### Exercise directions
From the listing below, select every line where the word "Output" appears.

### Extracted records
- - - - -

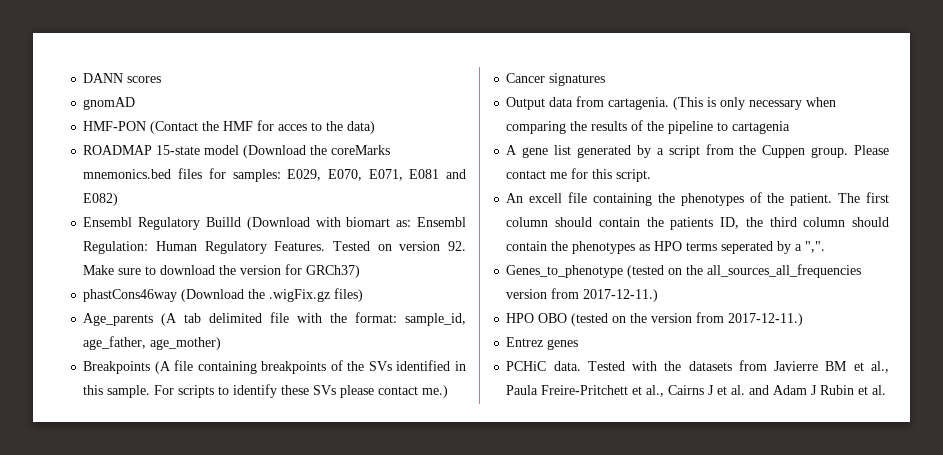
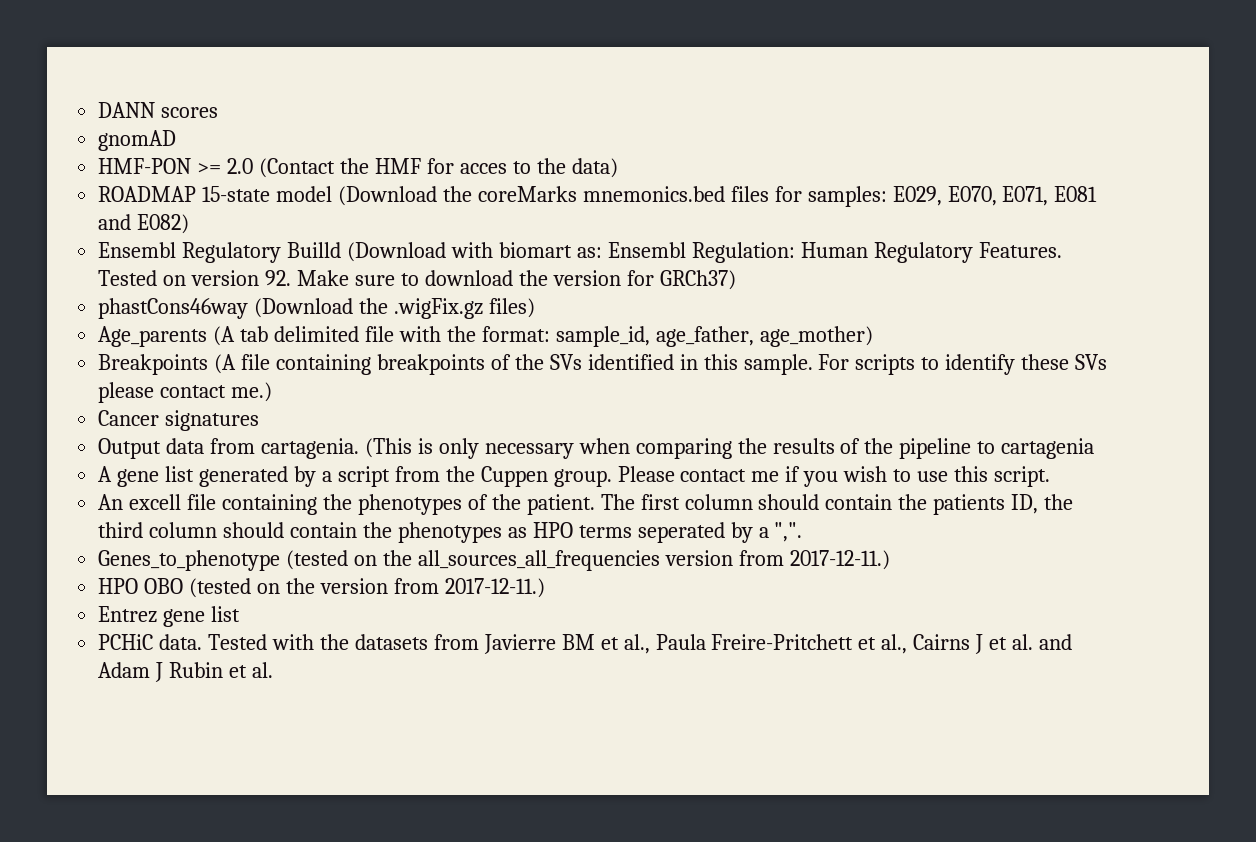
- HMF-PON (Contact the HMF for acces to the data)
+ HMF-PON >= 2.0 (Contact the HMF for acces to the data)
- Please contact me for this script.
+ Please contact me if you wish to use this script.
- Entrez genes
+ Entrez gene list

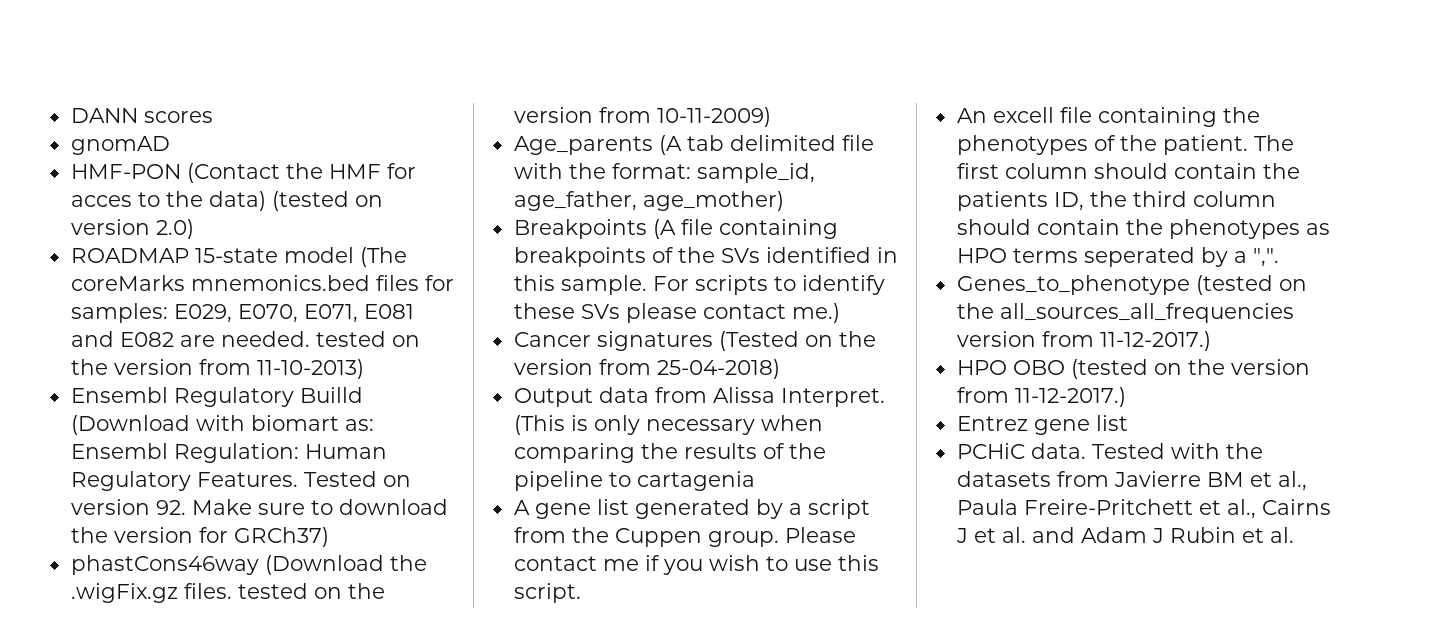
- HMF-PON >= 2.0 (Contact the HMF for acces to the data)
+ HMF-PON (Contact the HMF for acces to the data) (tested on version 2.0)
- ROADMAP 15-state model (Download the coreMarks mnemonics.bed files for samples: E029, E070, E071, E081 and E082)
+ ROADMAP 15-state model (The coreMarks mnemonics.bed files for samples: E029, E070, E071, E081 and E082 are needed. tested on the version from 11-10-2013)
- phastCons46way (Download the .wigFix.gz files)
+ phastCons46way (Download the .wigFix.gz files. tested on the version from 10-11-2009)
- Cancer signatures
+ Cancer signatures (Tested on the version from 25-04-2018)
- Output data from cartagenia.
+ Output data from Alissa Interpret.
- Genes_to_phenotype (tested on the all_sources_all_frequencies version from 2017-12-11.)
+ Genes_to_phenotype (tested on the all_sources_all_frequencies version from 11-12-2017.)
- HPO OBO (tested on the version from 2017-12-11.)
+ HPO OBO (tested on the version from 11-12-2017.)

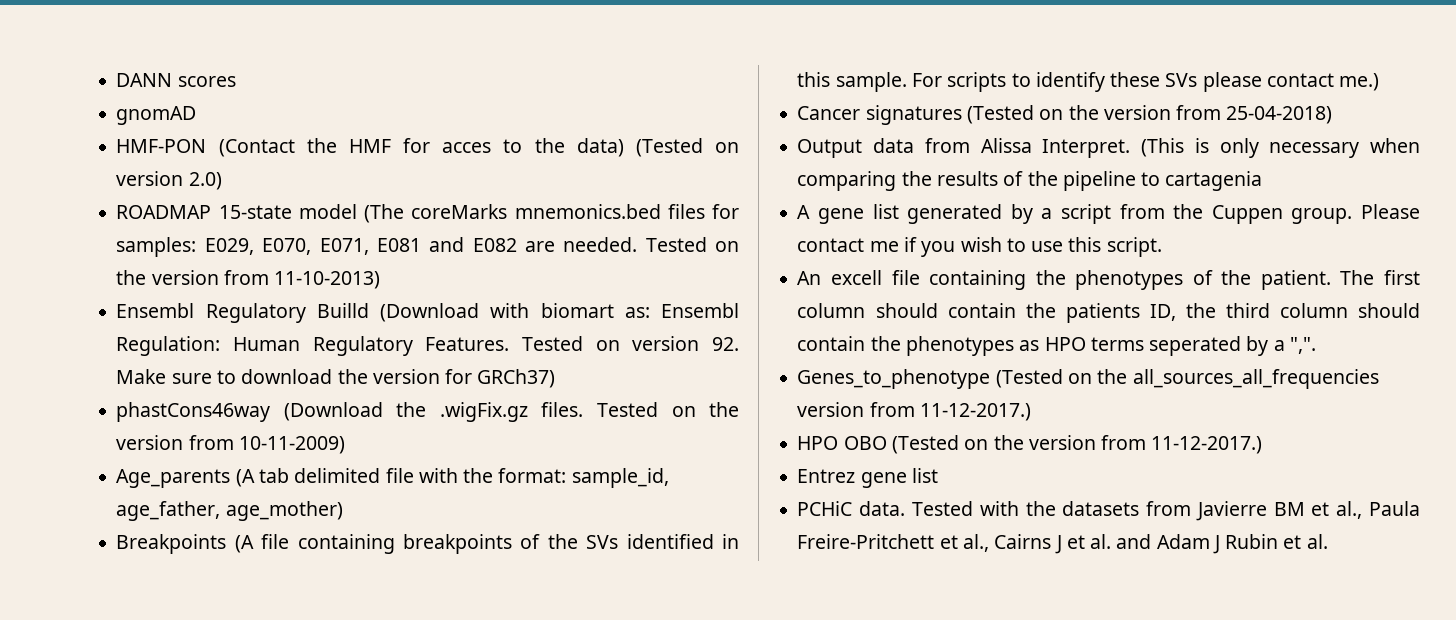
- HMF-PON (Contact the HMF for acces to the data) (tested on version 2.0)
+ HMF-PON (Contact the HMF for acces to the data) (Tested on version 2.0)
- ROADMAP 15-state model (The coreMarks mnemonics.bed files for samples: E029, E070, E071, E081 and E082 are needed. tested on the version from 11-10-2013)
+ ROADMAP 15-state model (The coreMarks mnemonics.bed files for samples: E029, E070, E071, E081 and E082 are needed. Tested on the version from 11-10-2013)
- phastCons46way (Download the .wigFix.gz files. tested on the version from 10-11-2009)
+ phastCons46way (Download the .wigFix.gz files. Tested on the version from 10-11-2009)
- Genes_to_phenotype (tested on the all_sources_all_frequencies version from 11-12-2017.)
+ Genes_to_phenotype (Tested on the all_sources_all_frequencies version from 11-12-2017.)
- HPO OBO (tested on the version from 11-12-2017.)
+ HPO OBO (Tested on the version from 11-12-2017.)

- - - - -

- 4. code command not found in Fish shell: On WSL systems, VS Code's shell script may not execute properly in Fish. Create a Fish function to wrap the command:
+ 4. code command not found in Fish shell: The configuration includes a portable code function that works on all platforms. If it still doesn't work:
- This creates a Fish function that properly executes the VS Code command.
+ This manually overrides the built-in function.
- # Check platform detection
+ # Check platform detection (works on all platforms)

- - - - -

### Task result
- Output data from cartagenia.
+ Output data from Alissa Interpret.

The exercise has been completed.